魔女族と人族は、これから復興していかなければならないが、それはとても大変なことだろう。
「今後か。何か計画でもあるのか?」
「んにゃ、まったく」
「なんだかんだ言っても、人数も増えたしな」
「あっ、でも、ちゃんと、人探しはするから、心配しないでね」
ウィリアムとの約束は、ウィリアムのことを見ることができる人を見つけること。最後まで、彼の存在を訴え続けられなかった私の贖罪のようなものだ。ウィリアムは気にする必要はないと言う。だが、私はウィリアムに助けられ、今はリカイオス団員たちがいる。だからこそ、約束した時以上に今、私はウィリアムにも私以外の仲間を持ってほしいと願っている。
…だから、一つはやるべきことが残ってる。でも、これは私がやるべきこと
前髪をかき上げながら、寝返る。軽く目を閉じて、団員たちの顔を思い浮かべる。リカイオス団の平均年齢は低い方だ。15人いるが、その内11人はアイリスと同じ14歳。それ以外は、アルフレッドと同じで見た目年齢12くらい、実年齢は不明だ。
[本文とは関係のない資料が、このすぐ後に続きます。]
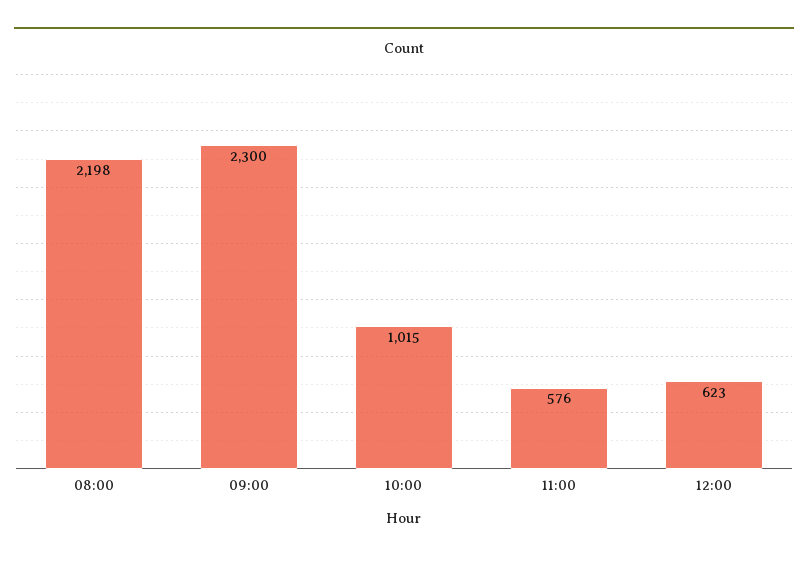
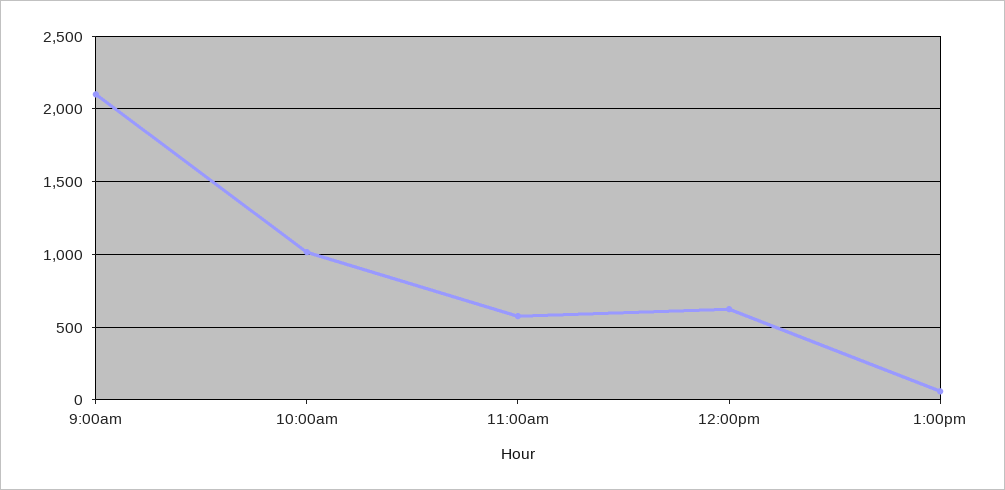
08:00: 2198 -> none
09:00: 2300 -> 2100
1:00pm: none -> 50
みんなまだまだ人生これから。私のわがままで戦力に加わってもらっていたが、これからは自分のやりたいことや成したいことを見つけ、それに向けて歩いてゆくはずだ。私はそのためのサポートは全力でやっていくつもりだ。
…そうなると、やっぱ、軍資金は必須
「かわいい私の団員たちには、やっぱり、十分以上の課金がしたいしなー」
「は? 課金? 何の話してたんだっけ?」
文脈のない、突然の発言に混乱しているウィリアムを凝視し、とりあえずの目標を決める。
「とりま、お金稼ぐか!」
「ちょっと待て。何でこっち視るんだ? 金? 本当に、話の流れがつかめないんだが」
「よし! で、眠いからー、おや、すみ…………」
「ちょっと待てって!」
久々のベッドは、悪魔的だった。瞼を下げるとその瞬間からもう意識は暗転し、浅くも深い、夢も見ない睡眠へと落ちていった。つまりはウィリアムの声は耳を通りぬけ、空気に溶けたってこと。だから、ウィリアムの諦めたような、でもどこか安堵したようなため息もお休みの声も聞こえなかった。